[Image comparison data]
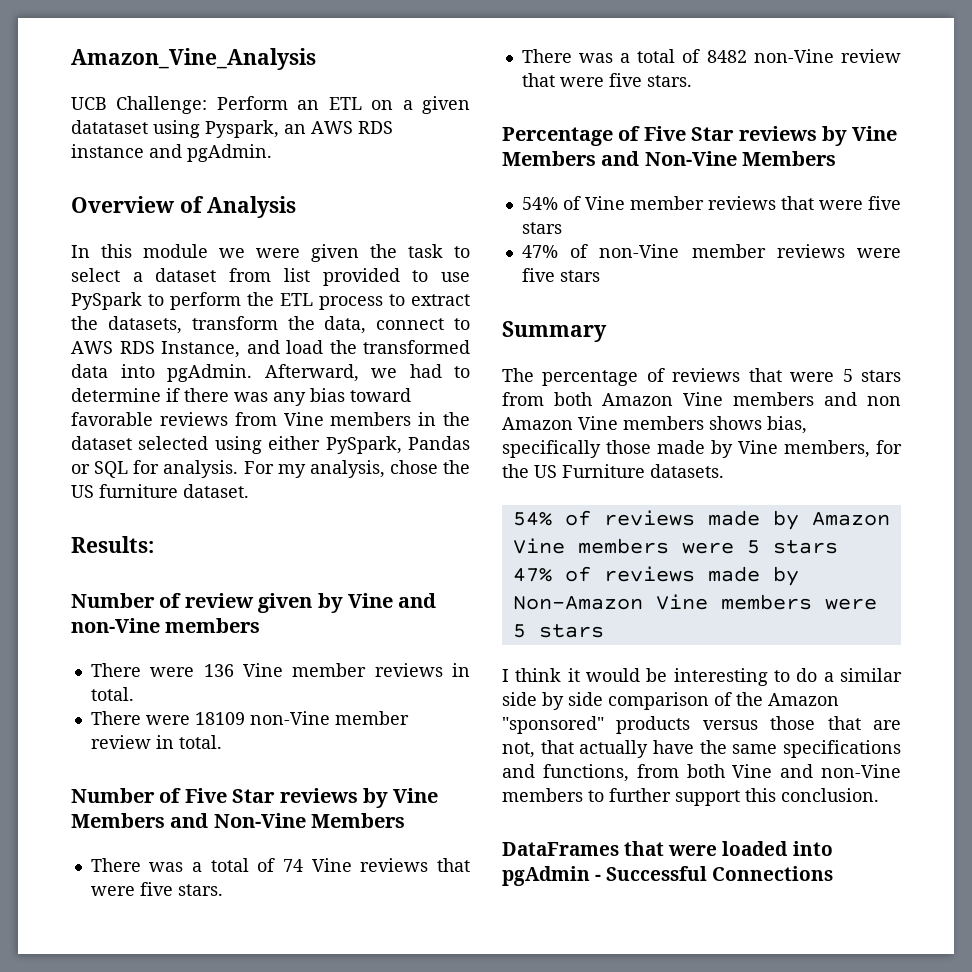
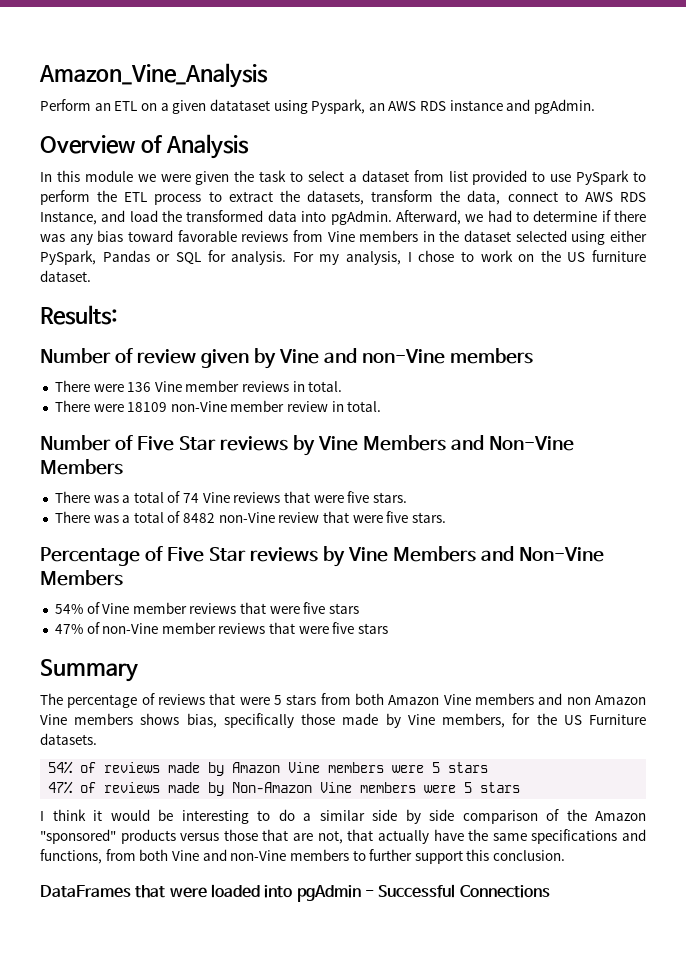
[71,96,208,114] UCB Challenge: -> (268, 75) none
[389,460,438,474] chose -> [407,250,535,262] I chose to work on
(845, 251) none -> [269,622,296,634] that

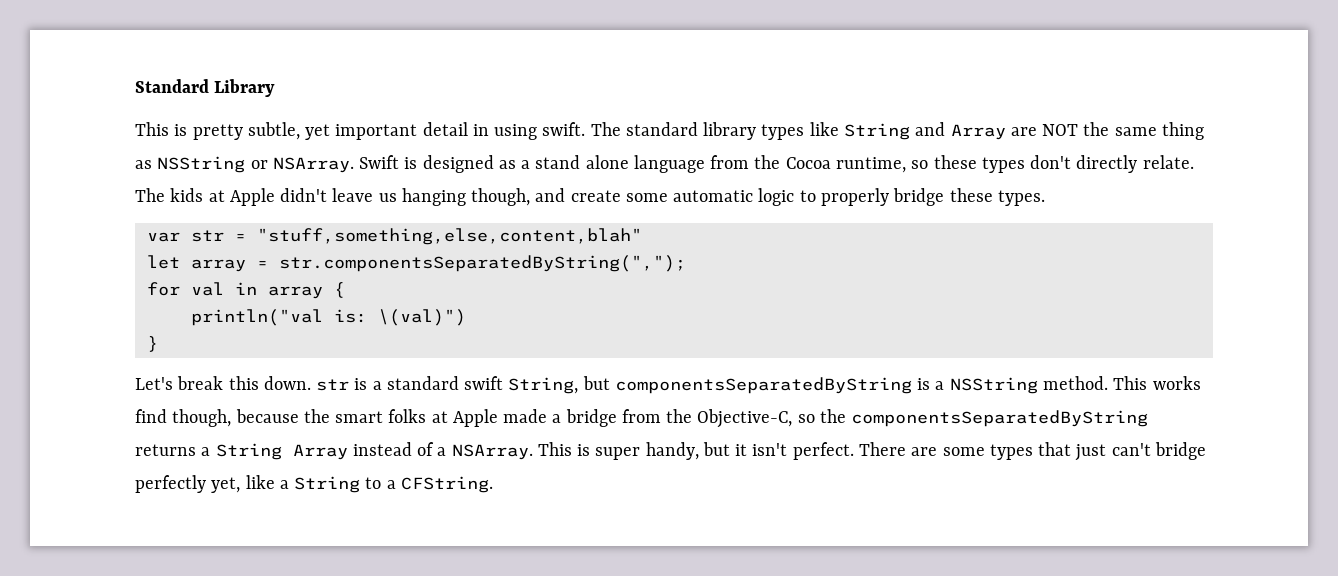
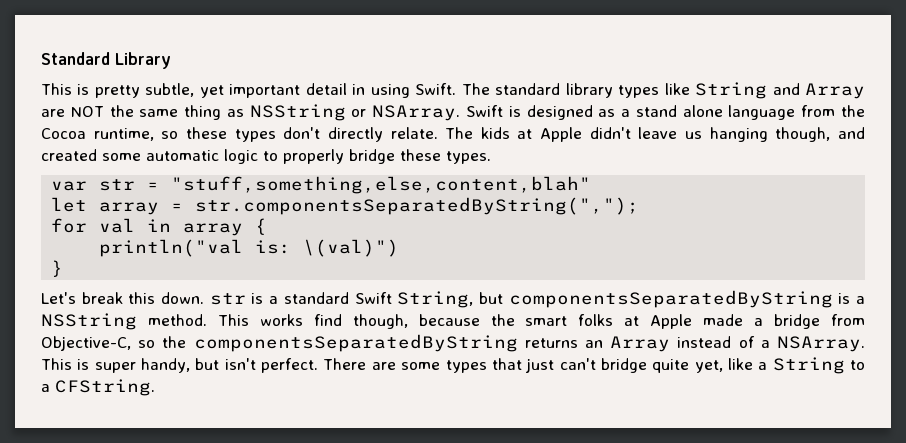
[542,122,586,136] swift. -> [415,83,457,95] Swift.
[570,190,621,202] create -> [41,149,97,161] created
[464,376,504,390] swift -> [354,292,392,304] Swift
[666,409,693,423] the -> (865, 320) none
[201,443,282,460] a String -> [585,340,603,348] an
[735,444,748,456] it -> (220, 364) none
[135,475,206,493] perfectly -> [652,359,690,373] quite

What is required →
Only the lines of the data holding the string "swift" are wanted; copy each of them.

Solved exercise →
[542,122,586,136] swift. -> [415,83,457,95] Swift.
[464,376,504,390] swift -> [354,292,392,304] Swift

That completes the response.